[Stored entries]
________________________

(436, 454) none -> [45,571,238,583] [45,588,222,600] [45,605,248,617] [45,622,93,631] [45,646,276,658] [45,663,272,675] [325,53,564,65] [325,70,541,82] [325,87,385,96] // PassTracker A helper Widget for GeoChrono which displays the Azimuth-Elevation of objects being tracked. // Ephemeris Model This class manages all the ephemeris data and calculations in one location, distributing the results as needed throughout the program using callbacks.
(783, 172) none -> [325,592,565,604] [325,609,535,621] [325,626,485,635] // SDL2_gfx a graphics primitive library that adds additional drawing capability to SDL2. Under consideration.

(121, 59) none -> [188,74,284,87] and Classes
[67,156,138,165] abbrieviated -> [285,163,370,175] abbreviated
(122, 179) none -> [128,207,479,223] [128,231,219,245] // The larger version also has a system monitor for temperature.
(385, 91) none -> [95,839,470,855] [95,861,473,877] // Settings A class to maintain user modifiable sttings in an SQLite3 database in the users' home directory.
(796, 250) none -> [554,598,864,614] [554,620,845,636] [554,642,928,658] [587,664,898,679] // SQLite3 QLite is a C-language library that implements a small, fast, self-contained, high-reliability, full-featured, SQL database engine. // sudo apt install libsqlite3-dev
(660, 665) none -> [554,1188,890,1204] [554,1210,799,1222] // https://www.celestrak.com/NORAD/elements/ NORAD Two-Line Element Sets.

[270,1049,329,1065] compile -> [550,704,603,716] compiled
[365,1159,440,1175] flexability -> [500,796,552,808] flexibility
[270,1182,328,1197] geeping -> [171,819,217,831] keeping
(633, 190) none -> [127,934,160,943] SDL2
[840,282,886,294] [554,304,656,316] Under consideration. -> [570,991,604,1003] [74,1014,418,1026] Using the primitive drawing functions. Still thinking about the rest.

________________________

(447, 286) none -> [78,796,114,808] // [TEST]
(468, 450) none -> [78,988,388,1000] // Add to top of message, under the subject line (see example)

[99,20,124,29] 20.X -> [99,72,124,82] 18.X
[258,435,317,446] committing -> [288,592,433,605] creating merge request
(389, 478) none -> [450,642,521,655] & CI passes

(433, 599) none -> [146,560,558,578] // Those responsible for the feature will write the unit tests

________________________

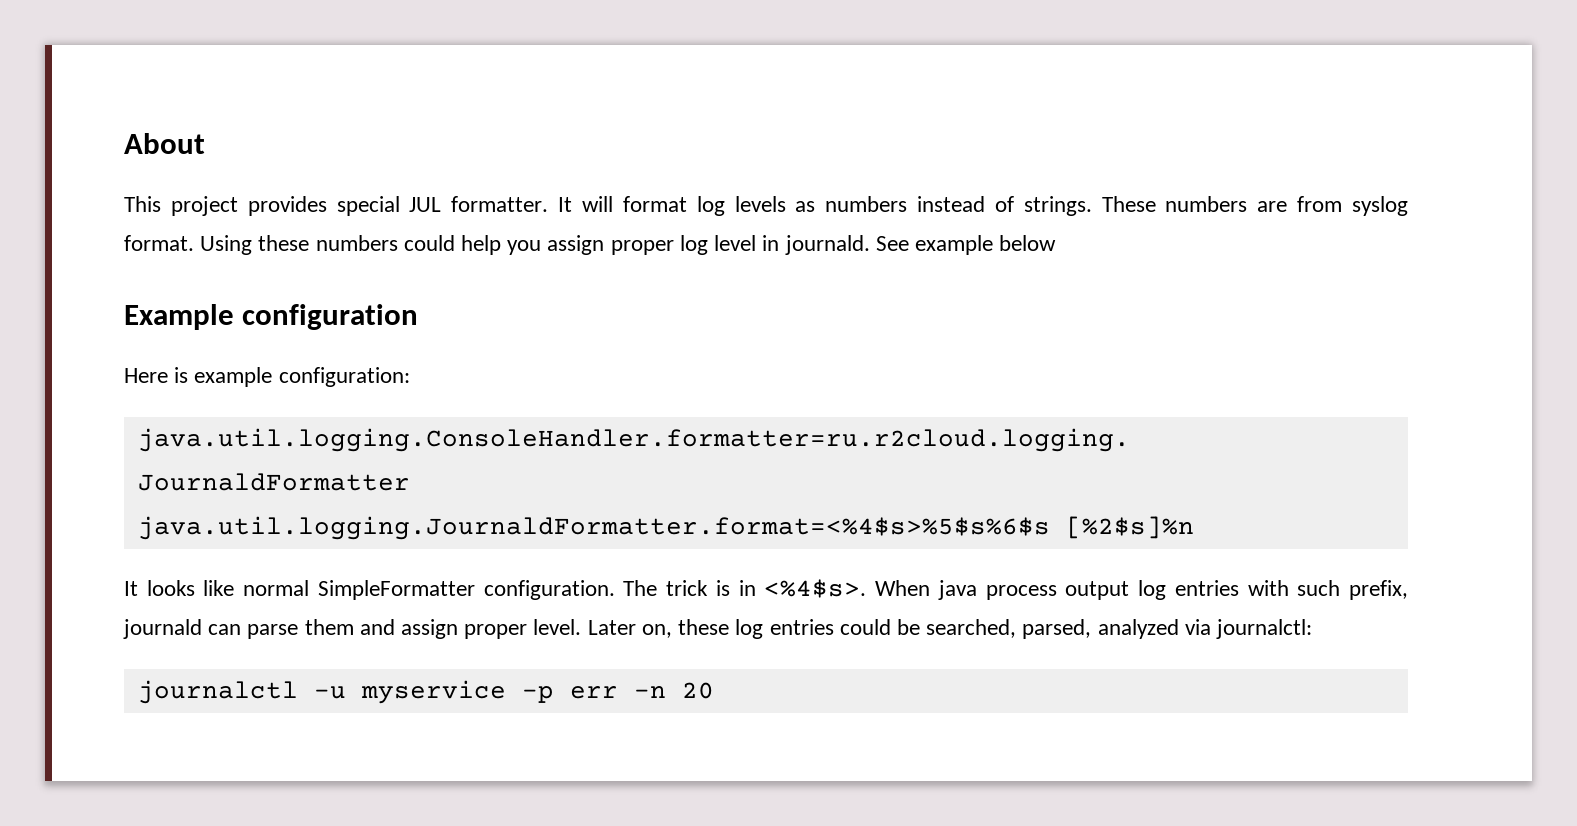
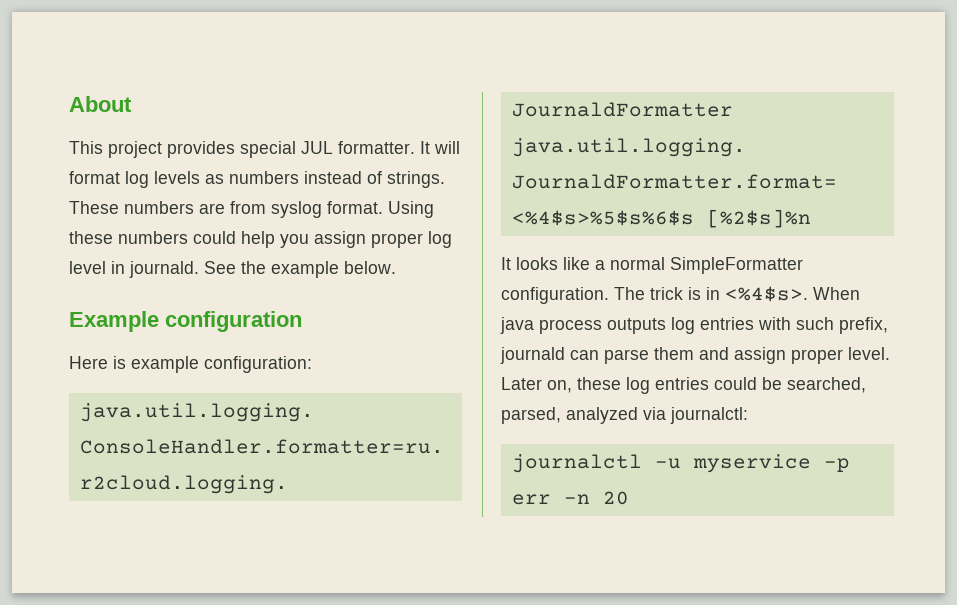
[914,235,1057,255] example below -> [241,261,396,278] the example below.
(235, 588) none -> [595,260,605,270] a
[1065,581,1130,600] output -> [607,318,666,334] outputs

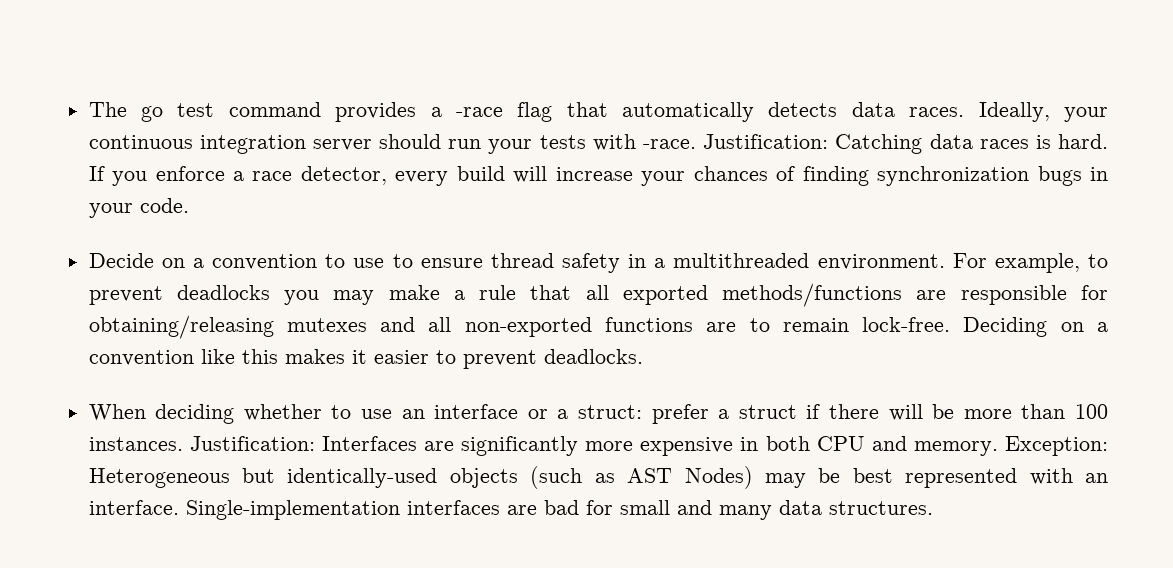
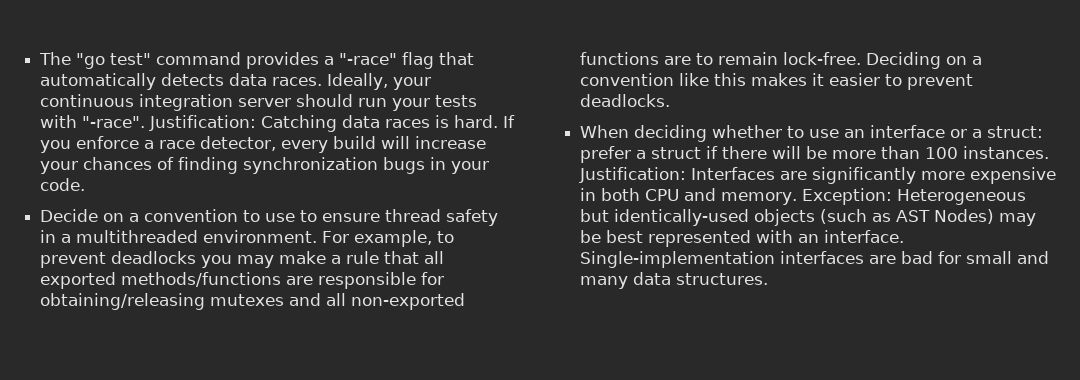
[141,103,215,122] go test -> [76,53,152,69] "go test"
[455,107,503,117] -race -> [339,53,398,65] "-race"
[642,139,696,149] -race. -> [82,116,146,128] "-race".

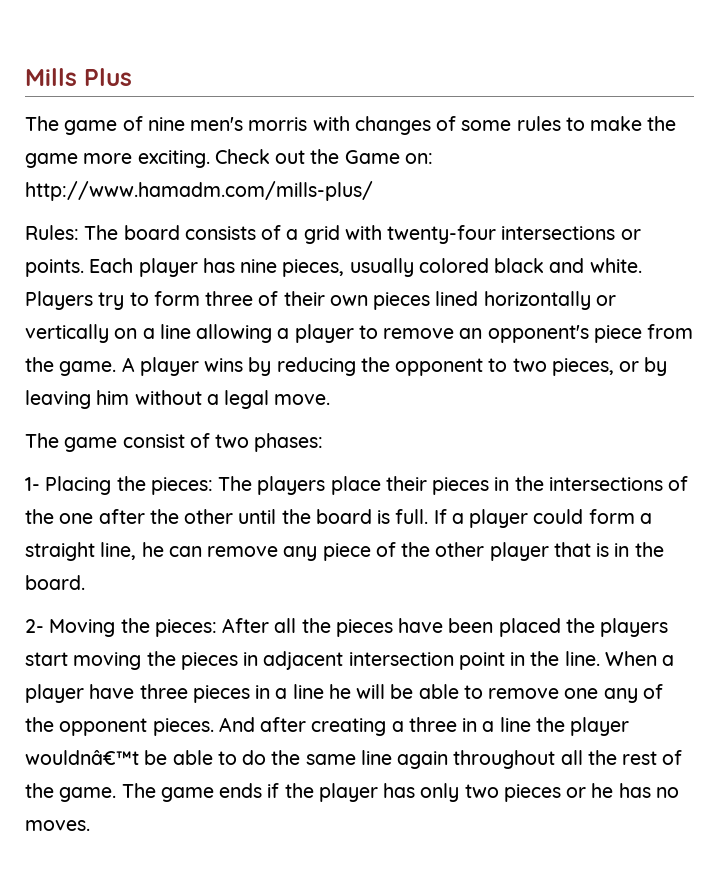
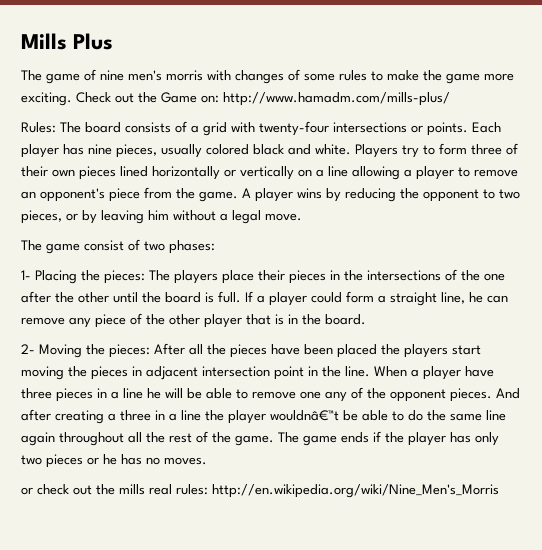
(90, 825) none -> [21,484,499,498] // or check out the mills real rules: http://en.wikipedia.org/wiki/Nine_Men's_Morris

________________________

## Task to complete:
From the records above, extract the lines from the one holding "[141,103,215,122] go test" through the one holding "(90, 825) none", word for word; omit the pictures.

## Exercise response:
[141,103,215,122] go test -> [76,53,152,69] "go test"
[455,107,503,117] -race -> [339,53,398,65] "-race"
[642,139,696,149] -race. -> [82,116,146,128] "-race".

(90, 825) none -> [21,484,499,498] // or check out the mills real rules: http://en.wikipedia.org/wiki/Nine_Men's_Morris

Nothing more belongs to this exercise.